Key Highlights
- Q1 revenue reached $2.68B, representing an 18% year-over-year increase and surpassing the $2.62B analyst projection
- Earnings per share of $0.26 came in 16% below the $0.31 analyst consensus
- Gross booking value climbed 19% to $29.2B; total nights booked increased 9% to 156.2M
- Geopolitical tensions in the Middle East drove higher cancellation rates across EMEA and Asia Pacific regions
- Management elevated full-year 2026 outlook; revenue expansion anticipated in the low- to mid-teens range
Airbnb delivered a split performance in its first quarter 2026 earnings release on Wednesday evening.

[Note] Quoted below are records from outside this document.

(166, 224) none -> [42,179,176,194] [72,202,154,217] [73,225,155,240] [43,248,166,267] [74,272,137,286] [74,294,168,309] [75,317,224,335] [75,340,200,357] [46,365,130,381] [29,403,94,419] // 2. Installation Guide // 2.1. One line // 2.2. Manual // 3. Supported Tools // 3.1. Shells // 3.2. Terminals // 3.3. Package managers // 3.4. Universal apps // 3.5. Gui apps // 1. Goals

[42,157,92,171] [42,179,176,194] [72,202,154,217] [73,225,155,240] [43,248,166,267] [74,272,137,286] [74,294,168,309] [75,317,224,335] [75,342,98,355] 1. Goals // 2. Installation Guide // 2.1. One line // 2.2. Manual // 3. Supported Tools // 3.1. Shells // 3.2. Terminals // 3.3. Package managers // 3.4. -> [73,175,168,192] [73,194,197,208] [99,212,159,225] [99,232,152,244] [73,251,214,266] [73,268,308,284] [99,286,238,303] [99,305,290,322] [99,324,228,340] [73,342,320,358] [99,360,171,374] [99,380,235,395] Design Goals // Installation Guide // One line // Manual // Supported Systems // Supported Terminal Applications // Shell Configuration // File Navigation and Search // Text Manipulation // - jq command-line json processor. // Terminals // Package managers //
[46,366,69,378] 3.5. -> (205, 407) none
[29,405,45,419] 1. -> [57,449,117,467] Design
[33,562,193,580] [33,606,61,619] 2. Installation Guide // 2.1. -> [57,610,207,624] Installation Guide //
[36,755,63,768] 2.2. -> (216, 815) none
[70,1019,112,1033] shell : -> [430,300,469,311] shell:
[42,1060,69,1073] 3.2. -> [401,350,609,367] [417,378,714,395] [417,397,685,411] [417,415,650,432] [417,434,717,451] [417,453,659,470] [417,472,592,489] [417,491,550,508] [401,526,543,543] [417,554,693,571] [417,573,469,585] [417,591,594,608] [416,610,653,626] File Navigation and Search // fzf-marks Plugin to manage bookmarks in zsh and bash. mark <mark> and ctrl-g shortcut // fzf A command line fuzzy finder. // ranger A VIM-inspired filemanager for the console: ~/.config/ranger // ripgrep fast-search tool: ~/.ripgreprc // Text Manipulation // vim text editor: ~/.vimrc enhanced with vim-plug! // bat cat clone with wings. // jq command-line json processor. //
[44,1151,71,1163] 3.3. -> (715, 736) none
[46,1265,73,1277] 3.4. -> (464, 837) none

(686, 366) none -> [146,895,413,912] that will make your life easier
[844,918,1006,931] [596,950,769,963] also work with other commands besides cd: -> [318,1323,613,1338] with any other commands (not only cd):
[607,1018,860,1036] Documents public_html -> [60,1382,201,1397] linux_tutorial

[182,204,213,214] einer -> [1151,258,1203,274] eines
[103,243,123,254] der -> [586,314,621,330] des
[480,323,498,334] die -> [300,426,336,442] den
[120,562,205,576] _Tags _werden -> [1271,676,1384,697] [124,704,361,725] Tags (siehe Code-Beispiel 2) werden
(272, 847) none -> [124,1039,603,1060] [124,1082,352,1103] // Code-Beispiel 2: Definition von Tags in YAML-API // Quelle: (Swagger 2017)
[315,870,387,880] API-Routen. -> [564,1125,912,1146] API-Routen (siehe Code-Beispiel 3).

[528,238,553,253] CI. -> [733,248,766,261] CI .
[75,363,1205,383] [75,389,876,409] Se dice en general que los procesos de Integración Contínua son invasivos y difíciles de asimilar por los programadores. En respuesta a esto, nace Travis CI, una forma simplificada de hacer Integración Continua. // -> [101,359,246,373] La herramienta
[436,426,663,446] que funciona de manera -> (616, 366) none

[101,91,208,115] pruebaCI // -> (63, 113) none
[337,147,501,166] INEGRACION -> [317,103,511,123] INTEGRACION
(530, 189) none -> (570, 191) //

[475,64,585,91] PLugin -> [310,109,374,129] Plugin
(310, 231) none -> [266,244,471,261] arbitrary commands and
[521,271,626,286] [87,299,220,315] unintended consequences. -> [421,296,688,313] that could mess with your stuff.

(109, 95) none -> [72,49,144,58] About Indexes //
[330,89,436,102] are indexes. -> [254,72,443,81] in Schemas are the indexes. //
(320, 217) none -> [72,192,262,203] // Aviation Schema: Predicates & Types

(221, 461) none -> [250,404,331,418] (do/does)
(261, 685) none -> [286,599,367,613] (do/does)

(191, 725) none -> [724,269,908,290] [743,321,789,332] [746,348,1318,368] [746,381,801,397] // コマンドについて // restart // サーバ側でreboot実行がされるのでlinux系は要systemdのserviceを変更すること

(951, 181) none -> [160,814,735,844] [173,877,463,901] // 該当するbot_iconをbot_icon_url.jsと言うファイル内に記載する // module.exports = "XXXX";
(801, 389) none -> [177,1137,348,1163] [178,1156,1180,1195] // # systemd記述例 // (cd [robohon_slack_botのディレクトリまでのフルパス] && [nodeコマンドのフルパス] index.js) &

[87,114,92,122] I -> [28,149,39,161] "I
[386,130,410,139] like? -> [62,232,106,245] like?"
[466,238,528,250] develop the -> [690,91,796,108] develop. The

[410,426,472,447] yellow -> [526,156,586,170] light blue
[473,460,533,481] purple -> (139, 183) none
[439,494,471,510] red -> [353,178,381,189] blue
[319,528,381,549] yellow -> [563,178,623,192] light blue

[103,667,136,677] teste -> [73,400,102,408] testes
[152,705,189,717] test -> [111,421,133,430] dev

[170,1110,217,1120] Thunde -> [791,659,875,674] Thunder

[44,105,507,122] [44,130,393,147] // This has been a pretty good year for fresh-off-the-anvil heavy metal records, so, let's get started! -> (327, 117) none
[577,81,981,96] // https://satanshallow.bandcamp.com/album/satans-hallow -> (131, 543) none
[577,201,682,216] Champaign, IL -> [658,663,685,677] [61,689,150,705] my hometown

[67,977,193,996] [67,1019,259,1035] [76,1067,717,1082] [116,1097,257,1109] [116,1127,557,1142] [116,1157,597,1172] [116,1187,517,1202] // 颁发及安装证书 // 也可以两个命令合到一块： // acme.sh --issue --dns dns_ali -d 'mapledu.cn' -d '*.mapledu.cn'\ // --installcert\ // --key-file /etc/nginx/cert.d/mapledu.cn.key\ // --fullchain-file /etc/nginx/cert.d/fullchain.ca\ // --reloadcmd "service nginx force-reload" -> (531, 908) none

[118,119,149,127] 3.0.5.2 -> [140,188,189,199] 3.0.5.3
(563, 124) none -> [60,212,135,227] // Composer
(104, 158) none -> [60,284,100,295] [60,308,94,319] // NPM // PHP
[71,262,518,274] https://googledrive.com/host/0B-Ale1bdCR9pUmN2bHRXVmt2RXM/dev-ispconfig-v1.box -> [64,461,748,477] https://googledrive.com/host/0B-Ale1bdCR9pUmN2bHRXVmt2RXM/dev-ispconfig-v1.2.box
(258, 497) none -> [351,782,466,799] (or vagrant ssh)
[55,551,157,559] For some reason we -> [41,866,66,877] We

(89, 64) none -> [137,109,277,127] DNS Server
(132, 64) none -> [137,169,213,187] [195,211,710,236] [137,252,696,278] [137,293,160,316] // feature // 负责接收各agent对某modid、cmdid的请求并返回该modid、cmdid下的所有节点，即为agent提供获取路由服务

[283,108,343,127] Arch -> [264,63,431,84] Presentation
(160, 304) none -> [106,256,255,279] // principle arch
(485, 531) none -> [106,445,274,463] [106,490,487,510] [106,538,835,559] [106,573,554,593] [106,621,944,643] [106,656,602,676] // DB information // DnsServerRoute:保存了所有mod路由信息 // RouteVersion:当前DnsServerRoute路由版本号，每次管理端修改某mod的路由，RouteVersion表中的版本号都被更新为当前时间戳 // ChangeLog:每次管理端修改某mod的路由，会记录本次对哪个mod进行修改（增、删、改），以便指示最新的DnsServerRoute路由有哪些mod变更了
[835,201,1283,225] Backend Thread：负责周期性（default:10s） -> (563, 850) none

While revenue figures exceeded projections, earnings per share underperformed expectations, leading shares to decline approximately 1% to $139.08 during premarket hours on Friday.
Shares had finished Thursday’s regular session up 0.4% at $140.46. Extended trading saw the price touch $140.97 before the premarket decline took hold.
First quarter revenue totaled $2.68 billion, marking an 18% advance from the prior year period. The figure exceeded Wall Street’s collective estimate of $2.62 billion.
Earnings per share settled at $0.26, falling short of the $0.31 projection by approximately 16%. The variance prompted questions regarding operational expense management.
Adjusted EBITDA registered at $519 million, climbing 24% compared to the year-ago quarter and surpassing analyst expectations of $485 million.
Gross booking value advanced to $29.2 billion, reflecting a 19% gain. Total nights and seats booked reached 156.2 million, representing a 9% uptick and marginally exceeding the 155.7 million forecast.
The quarter generated $1.7 billion in free cash flow.
Geopolitical Tensions Create Regional Headwinds
Airbnb highlighted geopolitical challenges during the three-month period. Management noted that Middle East hostilities contributed to moderately elevated cancellation activity across EMEA and Asia Pacific territories.
Looking toward Q2, the company is incorporating an estimated 100 basis point headwind directly attributable to ongoing regional conflict.
CEO Brian Chesky emphasized the platform’s adaptability as a competitive advantage. When U.S. travel demand softened amid tariff concerns in the previous year, customers redirected their plans through Airbnb to alternative locations.
“We have millions of homes, everywhere in the world, at every price point, and that’s something most travel companies can’t replicate,” the company said.
Outlook for Q2 and Full Year 2026
For the second quarter, Airbnb projected revenue between $3.54 billion and $3.6 billion, representing 14% to 16% year-over-year growth. Management also anticipates both adjusted EBITDA and adjusted EBITDA margin will expand compared to the prior year.
Gross booking value growth is forecast to land in the low double digits. Growth in nights and seats booked is expected to “slightly decelerate” relative to the first quarter pace.
Regarding the full year, Airbnb enhanced its 2026 outlook. The company now anticipates revenue growth will accelerate into the low- to mid-teens range, with adjusted EBITDA margin reaching at least 35%.
This represents an improvement from previous guidance and demonstrates management’s conviction despite broader economic uncertainties.
Airbnb continues rolling out its Reserve Now, Pay Later option and advancing AI-powered tools, both initiatives management believes will support ongoing expansion.
CFO Dave Stephenson recognized the expense challenges while emphasizing that revenue momentum and strategic initiatives position the company favorably moving forward.
Through Thursday’s market close, Airbnb stock had gained 3.5% year-to-date and advanced 11.1% over the trailing twelve-month period.
The earnings per share shortfall emerged as the primary weak point in the quarterly report, appearing to be the catalyst behind the premarket decline despite otherwise encouraging metrics.